Prophet Jeremiah
Fresco of prophets Isaiah, Jeremiah, Ezekiel and Daniel.

Haftarah for Parashat Matot

The first haftarah of oppression (for Parashat Matot or Parashat Pinhas), and the haftarah read by Sephardim for Parashat Shemot.

Commentary on Parashat Matot, Numbers 30:2 - 32:42

The haftarah selection is from the Book of Jeremiah 1:1-2:3.

When God begins speaking to Jeremiah, He explains that He chose Jeremiah to receive prophecy before the prophet was even born, while he was still being formed in his mother’s womb. Though many people might take this as a compliment, Jeremiah is terrified to learn this, and counters that he cannot serve as a prophet because he is too young and unable to speak. But God insists that Jeremiah will serve Him. God offers a promise of Divine protection and verbal inspiration.

Then God delivers two visions to Jeremiah. In the first, a branch from an almond tree serves as a reminder that God is watchful and committed to bringing His words to fruition. The Hebrew word for almond, shaked, is similar to the word for watchful, shoked. In the second vision, a steaming pot, tipped away from the north, represents a disaster that will soon come forth from the northern kingdom–Babylonia. Though the disaster will be great, and Jeremiah will come under attack, God promises to protect him.

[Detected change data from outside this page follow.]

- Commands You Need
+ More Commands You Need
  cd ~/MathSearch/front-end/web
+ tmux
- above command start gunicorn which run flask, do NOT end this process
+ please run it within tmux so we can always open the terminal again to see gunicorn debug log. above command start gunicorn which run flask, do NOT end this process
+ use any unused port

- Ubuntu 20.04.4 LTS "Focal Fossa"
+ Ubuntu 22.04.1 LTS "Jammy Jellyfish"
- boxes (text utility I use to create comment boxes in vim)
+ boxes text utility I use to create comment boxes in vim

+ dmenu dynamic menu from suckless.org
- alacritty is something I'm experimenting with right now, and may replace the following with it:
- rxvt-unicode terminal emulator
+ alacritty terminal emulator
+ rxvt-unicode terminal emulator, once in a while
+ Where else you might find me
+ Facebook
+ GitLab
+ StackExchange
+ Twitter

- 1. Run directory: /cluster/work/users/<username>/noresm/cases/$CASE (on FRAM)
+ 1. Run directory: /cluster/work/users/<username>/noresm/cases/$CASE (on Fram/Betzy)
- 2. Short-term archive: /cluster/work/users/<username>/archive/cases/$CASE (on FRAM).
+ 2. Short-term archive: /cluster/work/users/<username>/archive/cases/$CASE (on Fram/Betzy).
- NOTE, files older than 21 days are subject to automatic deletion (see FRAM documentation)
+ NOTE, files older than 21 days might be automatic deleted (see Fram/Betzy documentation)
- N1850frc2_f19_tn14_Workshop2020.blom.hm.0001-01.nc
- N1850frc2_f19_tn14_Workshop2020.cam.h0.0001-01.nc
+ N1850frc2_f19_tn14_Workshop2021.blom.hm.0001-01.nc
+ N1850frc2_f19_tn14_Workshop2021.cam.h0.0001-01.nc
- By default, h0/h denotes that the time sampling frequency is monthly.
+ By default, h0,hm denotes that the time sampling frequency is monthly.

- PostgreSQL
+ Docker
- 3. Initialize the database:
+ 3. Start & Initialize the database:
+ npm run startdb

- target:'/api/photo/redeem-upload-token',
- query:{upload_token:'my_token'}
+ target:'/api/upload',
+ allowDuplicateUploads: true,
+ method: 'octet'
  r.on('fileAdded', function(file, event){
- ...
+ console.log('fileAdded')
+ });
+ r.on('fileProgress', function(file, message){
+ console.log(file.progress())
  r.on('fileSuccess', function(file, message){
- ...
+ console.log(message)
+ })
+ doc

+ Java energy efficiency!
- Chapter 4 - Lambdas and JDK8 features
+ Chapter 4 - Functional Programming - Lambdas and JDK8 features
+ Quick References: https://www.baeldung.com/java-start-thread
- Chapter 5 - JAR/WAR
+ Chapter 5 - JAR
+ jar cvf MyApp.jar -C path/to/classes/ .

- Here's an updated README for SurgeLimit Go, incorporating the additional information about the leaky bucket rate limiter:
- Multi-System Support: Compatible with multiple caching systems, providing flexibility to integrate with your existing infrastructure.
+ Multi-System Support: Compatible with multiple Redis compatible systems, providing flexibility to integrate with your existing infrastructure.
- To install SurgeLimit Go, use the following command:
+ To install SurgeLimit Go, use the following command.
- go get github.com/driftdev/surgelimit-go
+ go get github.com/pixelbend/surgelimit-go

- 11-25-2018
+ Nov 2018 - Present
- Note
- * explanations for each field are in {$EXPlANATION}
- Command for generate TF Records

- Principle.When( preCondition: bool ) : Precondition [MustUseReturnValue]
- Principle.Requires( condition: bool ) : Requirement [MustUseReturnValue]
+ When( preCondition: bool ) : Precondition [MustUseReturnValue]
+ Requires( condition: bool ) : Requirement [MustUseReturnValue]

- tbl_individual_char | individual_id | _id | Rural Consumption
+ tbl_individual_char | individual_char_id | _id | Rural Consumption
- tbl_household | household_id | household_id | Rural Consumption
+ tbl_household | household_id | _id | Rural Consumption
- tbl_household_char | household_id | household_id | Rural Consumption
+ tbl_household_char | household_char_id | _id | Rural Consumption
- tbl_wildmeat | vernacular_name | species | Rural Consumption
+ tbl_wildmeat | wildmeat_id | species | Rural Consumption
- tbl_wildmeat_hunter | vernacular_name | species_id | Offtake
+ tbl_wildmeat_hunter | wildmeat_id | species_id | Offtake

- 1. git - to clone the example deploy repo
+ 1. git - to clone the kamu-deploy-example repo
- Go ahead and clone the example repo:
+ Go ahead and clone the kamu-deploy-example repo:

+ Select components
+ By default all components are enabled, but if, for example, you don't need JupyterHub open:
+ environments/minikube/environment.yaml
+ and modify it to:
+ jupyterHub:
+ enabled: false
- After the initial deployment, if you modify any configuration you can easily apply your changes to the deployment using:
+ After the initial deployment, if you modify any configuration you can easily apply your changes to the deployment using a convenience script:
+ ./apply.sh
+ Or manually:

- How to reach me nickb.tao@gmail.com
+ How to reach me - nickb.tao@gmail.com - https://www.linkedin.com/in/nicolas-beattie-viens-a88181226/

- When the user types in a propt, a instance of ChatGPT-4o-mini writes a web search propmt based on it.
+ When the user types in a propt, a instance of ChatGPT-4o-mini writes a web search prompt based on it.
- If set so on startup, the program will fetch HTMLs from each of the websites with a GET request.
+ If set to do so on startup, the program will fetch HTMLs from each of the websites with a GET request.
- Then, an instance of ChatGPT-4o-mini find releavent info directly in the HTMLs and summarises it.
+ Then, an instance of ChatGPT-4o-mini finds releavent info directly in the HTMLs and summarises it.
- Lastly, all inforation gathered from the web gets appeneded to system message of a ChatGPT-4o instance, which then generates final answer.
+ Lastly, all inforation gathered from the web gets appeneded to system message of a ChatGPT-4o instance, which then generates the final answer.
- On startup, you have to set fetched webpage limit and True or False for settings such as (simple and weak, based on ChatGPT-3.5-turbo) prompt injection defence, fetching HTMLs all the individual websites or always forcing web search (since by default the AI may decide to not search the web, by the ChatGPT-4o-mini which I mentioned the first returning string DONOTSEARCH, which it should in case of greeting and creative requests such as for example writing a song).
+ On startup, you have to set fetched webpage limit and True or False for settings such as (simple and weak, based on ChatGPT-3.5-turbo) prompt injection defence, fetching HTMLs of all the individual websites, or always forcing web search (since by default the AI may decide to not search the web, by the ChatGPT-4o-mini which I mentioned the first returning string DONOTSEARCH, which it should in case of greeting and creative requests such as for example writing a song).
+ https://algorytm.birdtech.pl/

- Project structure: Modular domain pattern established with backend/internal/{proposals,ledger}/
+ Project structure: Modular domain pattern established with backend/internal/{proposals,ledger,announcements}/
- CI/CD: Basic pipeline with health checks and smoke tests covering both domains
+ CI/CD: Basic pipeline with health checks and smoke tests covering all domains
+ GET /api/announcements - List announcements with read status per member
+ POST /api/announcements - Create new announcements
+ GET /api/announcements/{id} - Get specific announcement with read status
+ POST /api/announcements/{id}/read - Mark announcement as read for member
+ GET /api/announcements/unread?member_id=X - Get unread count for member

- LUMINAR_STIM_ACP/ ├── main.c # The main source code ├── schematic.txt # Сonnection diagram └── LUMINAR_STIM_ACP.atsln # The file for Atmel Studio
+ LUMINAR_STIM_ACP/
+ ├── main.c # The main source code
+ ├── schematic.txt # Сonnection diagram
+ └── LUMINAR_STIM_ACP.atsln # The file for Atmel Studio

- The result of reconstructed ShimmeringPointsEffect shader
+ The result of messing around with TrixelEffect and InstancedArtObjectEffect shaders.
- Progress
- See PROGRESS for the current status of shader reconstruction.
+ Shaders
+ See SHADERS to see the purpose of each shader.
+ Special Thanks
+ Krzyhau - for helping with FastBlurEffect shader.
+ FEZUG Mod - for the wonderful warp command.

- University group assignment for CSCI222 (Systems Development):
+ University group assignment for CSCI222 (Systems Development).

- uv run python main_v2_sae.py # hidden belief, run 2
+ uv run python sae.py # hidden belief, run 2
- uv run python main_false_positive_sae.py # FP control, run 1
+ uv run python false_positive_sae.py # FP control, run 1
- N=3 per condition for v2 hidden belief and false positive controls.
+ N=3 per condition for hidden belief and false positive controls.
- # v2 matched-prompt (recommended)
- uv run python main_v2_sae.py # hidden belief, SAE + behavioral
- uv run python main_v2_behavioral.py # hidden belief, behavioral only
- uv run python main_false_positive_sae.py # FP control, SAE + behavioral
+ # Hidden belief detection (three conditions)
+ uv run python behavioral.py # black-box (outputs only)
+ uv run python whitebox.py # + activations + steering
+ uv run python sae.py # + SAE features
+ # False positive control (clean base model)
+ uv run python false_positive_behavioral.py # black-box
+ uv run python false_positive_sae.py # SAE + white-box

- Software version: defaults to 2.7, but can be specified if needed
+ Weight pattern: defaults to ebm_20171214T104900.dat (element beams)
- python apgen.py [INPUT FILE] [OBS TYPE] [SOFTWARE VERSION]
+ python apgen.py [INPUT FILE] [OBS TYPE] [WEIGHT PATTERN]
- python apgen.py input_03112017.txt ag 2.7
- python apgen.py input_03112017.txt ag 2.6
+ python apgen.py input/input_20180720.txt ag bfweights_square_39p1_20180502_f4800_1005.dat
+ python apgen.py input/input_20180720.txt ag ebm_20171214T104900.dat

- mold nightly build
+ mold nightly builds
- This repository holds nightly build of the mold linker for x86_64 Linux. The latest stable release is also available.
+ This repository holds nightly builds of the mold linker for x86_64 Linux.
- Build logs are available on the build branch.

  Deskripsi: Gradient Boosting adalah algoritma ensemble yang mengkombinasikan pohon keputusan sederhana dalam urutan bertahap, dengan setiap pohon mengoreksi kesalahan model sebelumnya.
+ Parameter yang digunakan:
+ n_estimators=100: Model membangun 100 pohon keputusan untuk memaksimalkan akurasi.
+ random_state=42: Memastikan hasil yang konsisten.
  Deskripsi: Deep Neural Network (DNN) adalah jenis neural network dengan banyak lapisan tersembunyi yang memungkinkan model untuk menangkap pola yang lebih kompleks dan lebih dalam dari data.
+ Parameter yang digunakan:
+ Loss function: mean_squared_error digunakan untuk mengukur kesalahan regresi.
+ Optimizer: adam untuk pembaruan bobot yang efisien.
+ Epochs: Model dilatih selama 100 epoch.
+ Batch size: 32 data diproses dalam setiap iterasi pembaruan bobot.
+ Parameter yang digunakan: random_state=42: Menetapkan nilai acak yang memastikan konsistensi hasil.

At the end of the haftarah, God recalls how devoted Israel was to Him, following Him into the unsown desert, and trekking to Israel. He emphasizes that those who disrespect God and His land will be found guilty, and those who are loyal to God will be rewarded.

Relation to the Calendar

In the Sephardic community, this haftarah is read on the same Shabbat that we read the story of God first appearing to Moses, and Moses attempting to deflect God’s leadership charge. Both Jeremiah and Moses offer similar initial excuses as to why they should not be leaders, and God’s reassurances to both are similar

Sephardim hear this haftarah twice every year, as it is also read on the first Shabbat after the 17th of Tammuz, corresponding with either Parashat Pinhas, or Parashat Mattot. In those cases, the haftarah is not connected to the parashah, but rather to other events on the calendar. The three weeks between the 17th of Tammuz and Tisha B’Av are called T’lata D’puranuta, the Three Weeks of Oppression, and are considered especially woeful times for the Jewish people. It was on the 17th of Tammuz that the Romans breached the walls of Jerusalem, and it was on the ninth of Av that they destroyed the Temple. During the sad weeks between these anniversaries, we read haftarot–including this prophecy from Jeremiah–that focus on punishments that will be meted out to the people who forget God.